Take each line from the material below that includes the string "position" and copy it.

-- Provided data follows --

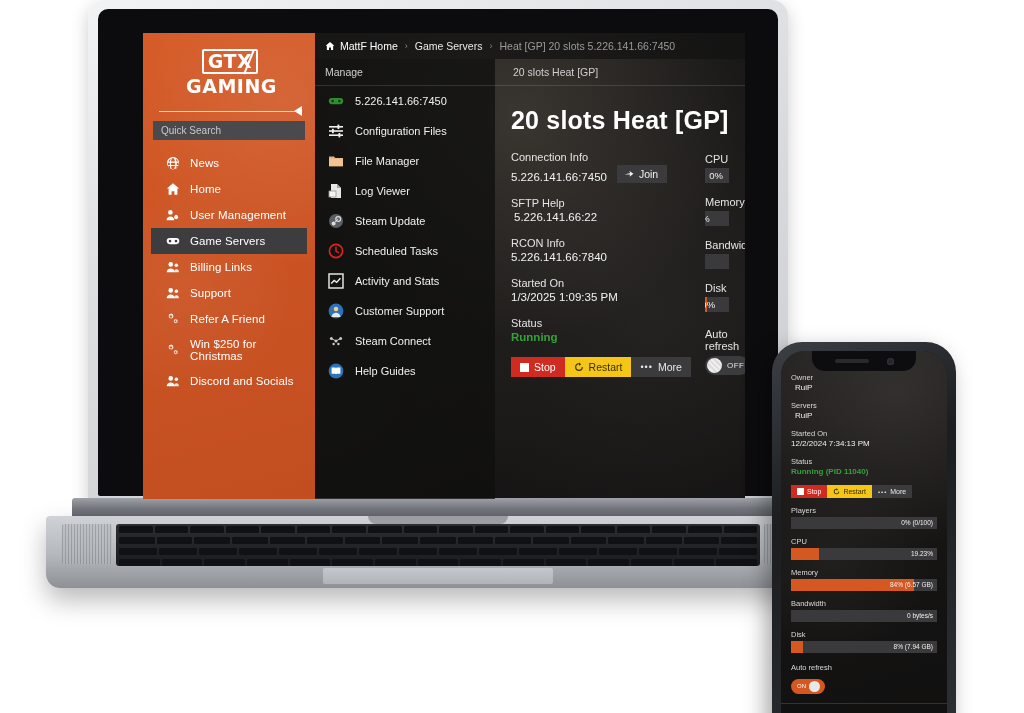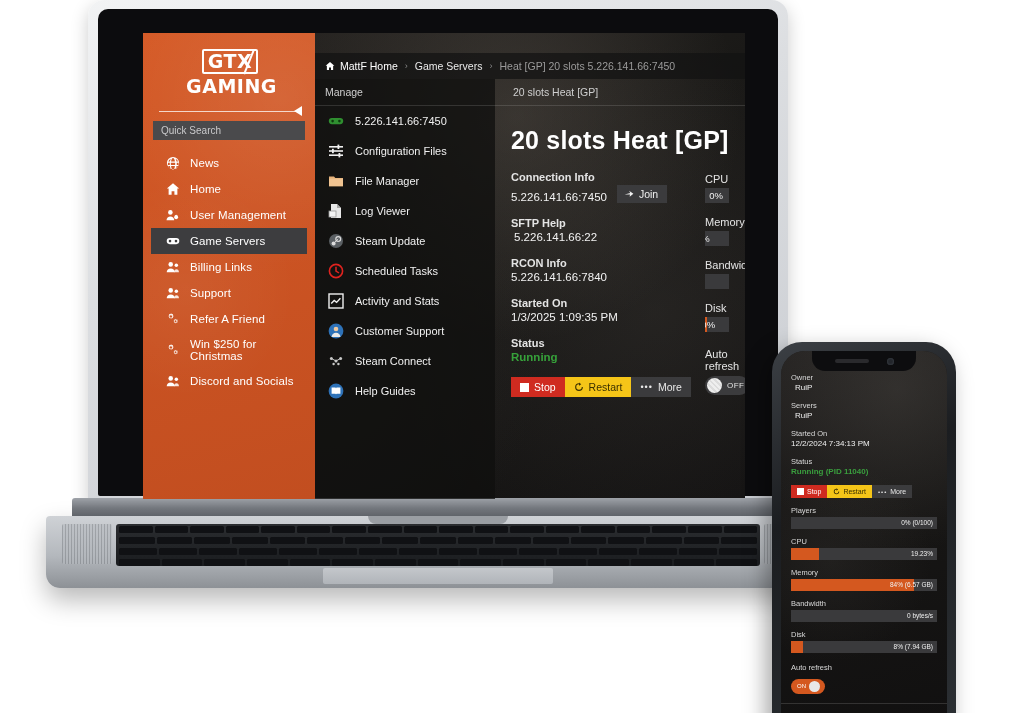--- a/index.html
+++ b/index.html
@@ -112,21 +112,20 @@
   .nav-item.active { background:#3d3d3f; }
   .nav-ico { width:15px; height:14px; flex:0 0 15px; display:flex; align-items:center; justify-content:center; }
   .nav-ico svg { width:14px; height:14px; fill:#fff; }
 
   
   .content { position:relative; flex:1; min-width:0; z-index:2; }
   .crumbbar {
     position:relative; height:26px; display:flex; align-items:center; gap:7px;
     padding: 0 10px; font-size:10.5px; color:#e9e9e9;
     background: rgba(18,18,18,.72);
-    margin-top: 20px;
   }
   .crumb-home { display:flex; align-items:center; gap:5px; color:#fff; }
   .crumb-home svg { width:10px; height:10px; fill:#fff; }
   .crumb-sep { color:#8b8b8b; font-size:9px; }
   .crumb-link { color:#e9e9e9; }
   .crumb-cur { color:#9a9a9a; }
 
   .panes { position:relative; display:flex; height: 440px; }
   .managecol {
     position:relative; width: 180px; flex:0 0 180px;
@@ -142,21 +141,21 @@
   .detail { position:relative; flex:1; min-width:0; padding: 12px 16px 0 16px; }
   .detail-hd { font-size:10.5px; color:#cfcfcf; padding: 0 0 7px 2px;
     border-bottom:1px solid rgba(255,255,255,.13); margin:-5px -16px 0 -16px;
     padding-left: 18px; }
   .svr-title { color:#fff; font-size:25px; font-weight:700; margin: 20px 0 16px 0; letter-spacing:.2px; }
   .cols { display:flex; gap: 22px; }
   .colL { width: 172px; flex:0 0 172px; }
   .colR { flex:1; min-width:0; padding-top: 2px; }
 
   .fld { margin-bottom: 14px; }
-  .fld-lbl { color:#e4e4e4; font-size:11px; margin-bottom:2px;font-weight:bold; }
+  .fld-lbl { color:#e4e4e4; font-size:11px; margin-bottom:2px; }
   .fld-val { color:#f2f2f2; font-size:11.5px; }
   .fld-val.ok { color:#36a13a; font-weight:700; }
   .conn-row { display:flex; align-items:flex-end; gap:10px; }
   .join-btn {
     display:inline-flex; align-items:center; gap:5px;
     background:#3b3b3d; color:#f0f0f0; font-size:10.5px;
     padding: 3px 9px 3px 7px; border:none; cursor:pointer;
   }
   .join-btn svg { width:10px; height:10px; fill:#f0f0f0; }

-- Provided data concluded --

Solution »
   .content { position:relative; flex:1; min-width:0; z-index:2; }
     position:relative; height:26px; display:flex; align-items:center; gap:7px;
   .panes { position:relative; display:flex; height: 440px; }
     position:relative; width: 180px; flex:0 0 180px;
   .detail { position:relative; flex:1; min-width:0; padding: 12px 16px 0 16px; }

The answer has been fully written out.